> _WHAT THE TASK ASKS_:
For every line in the records below that holds "onhand", make a copy.

Segment Start: MATERIAL SUPPLIED

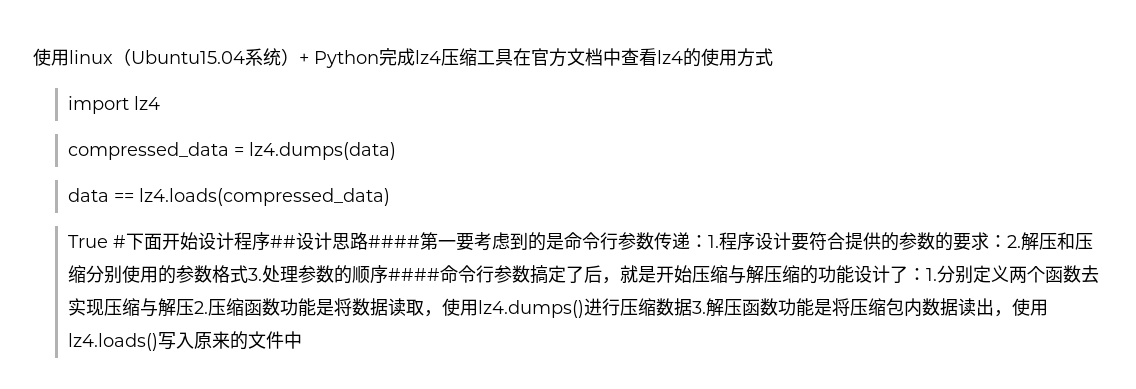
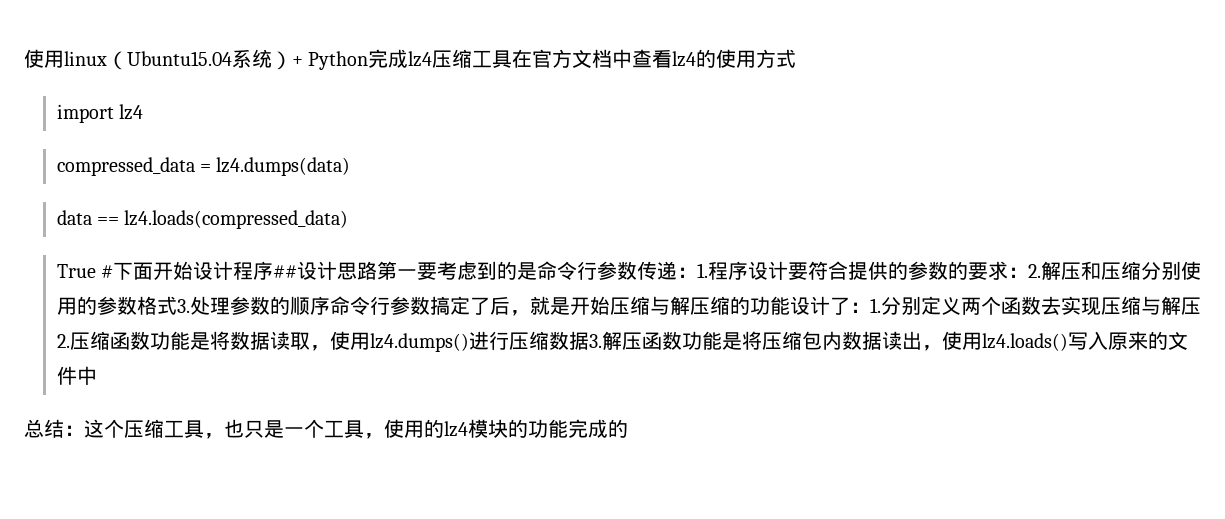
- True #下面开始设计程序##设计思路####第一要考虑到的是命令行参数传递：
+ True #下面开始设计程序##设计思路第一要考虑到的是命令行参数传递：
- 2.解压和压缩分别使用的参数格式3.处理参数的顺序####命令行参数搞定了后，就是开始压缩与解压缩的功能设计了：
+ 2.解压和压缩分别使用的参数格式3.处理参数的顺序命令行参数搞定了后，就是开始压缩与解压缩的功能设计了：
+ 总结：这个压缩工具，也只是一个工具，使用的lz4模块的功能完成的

Segment End: MATERIAL SUPPLIED
Segment Start: MATERIAL SUPPLIED

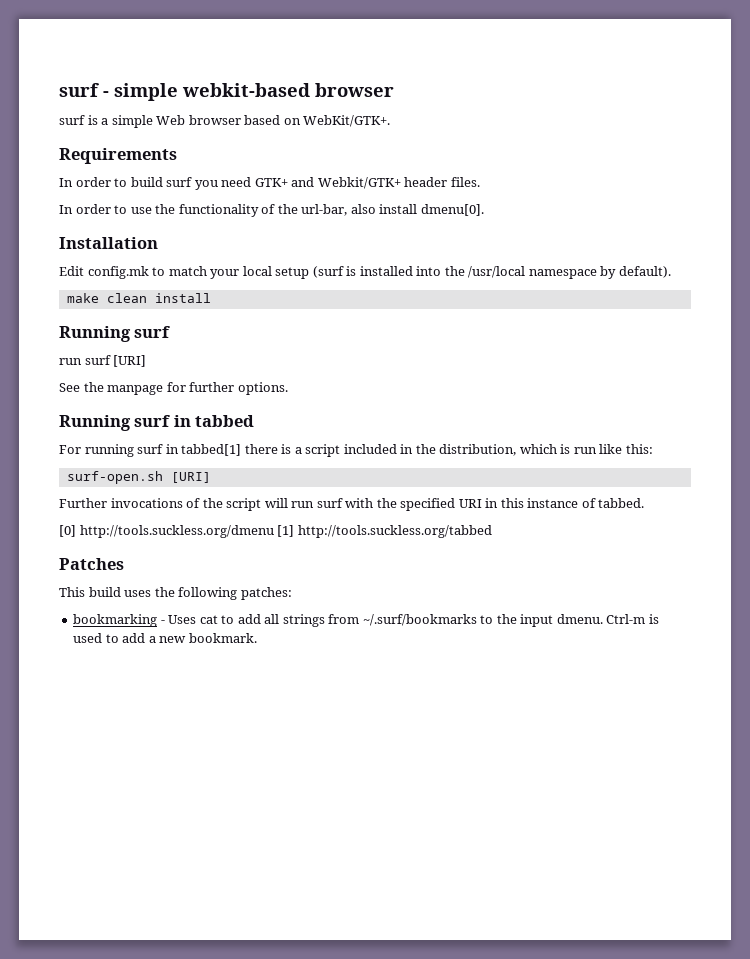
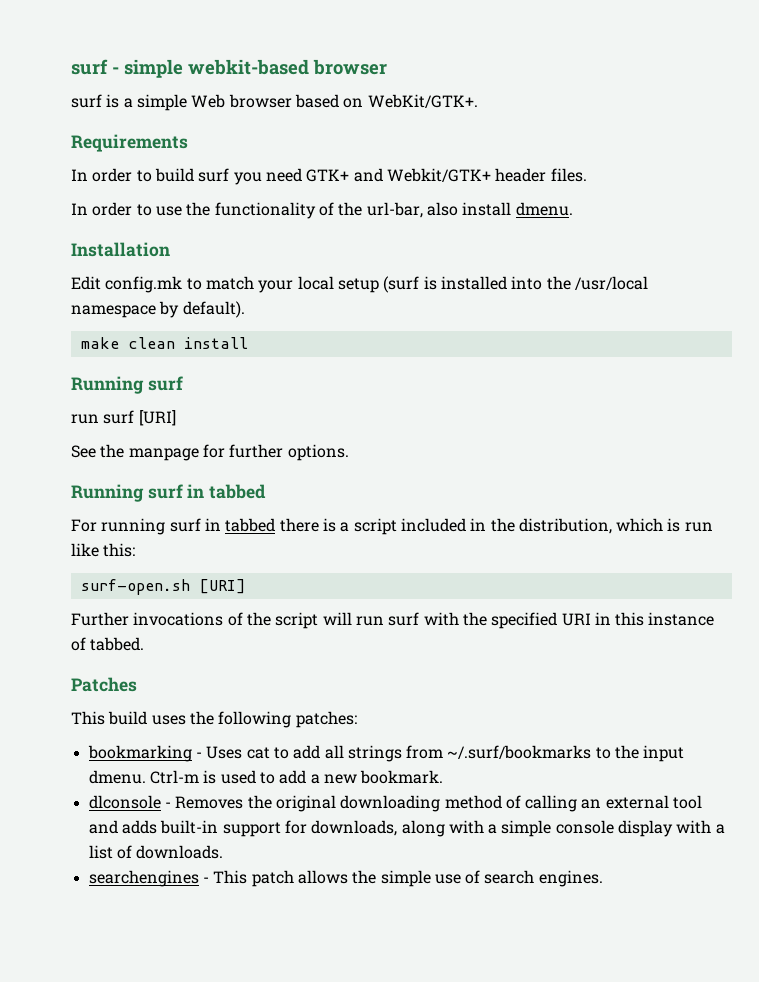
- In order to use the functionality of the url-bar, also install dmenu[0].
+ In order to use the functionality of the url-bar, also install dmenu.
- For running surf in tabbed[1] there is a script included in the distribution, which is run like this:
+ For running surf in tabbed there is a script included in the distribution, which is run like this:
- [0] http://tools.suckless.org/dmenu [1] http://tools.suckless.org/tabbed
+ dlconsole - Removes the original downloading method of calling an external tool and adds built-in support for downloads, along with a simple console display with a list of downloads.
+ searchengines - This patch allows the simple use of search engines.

Segment End: MATERIAL SUPPLIED
Segment Start: MATERIAL SUPPLIED

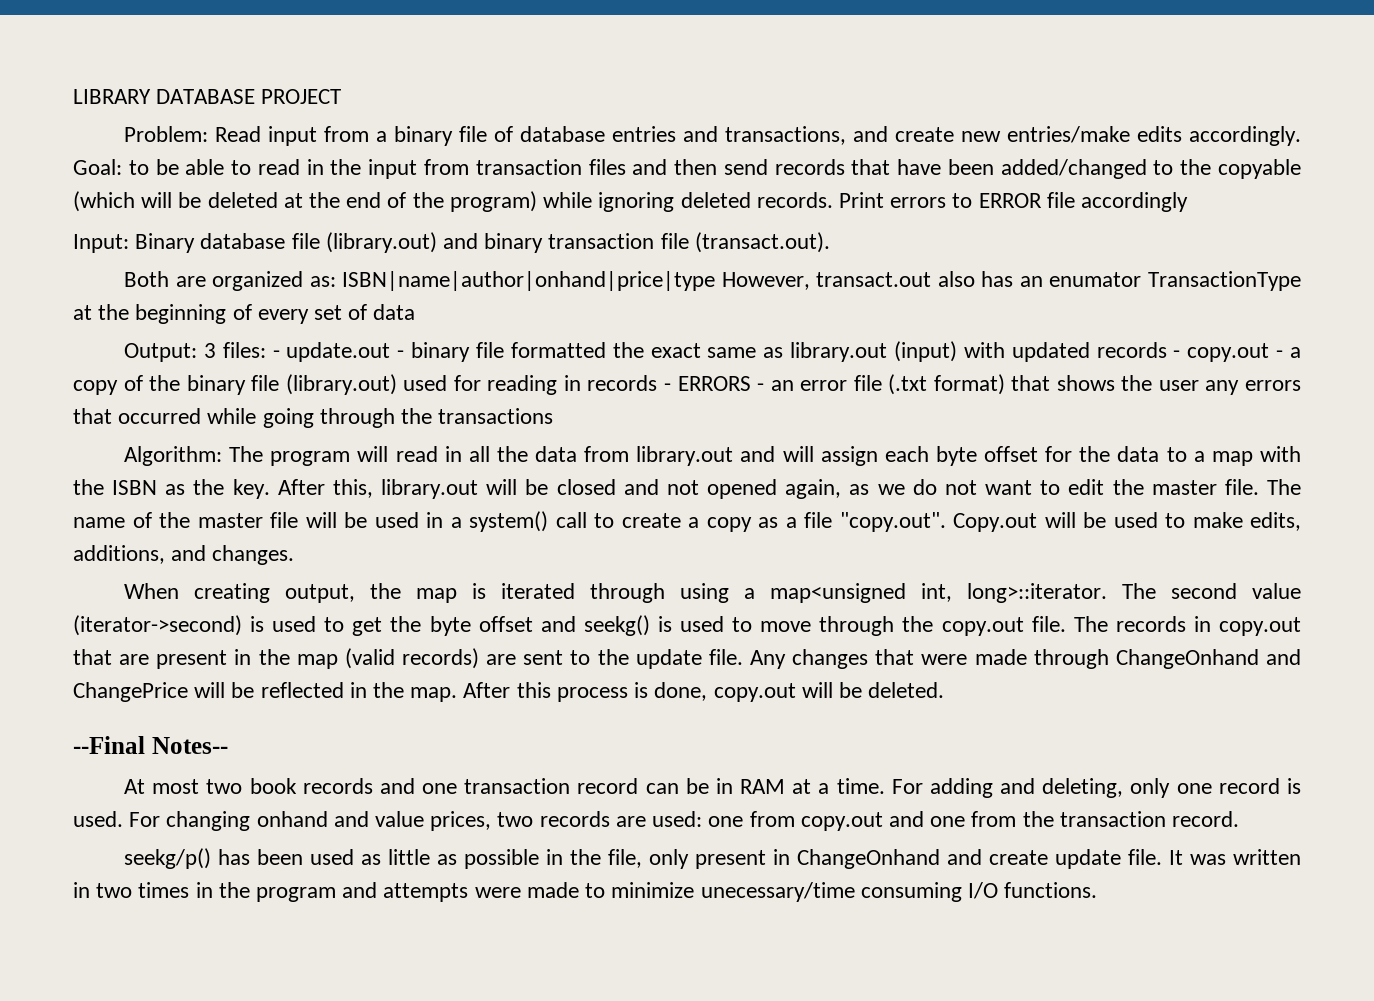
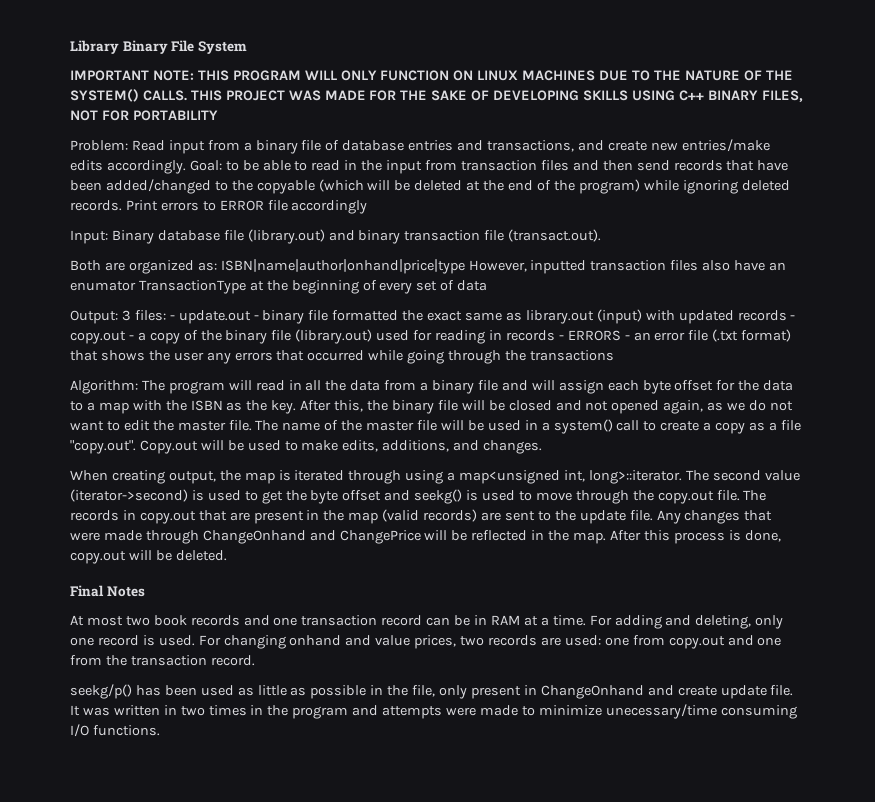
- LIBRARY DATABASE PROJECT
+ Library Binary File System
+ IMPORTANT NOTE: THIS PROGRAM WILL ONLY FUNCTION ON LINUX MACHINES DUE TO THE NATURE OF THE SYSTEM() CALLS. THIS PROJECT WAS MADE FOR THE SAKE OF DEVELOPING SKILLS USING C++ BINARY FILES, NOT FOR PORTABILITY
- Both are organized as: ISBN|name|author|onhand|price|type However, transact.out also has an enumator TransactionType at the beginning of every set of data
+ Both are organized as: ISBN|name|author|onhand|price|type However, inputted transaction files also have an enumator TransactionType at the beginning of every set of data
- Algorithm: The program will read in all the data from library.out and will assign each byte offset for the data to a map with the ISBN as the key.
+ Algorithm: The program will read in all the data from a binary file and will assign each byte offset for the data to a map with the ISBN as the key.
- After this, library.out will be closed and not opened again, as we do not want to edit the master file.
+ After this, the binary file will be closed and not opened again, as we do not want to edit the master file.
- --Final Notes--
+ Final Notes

Segment End: MATERIAL SUPPLIED

> _YOUR SOLUTION_:
- Both are organized as: ISBN|name|author|onhand|price|type However, transact.out also has an enumator TransactionType at the beginning of every set of data
+ Both are organized as: ISBN|name|author|onhand|price|type However, inputted transaction files also have an enumator TransactionType at the beginning of every set of data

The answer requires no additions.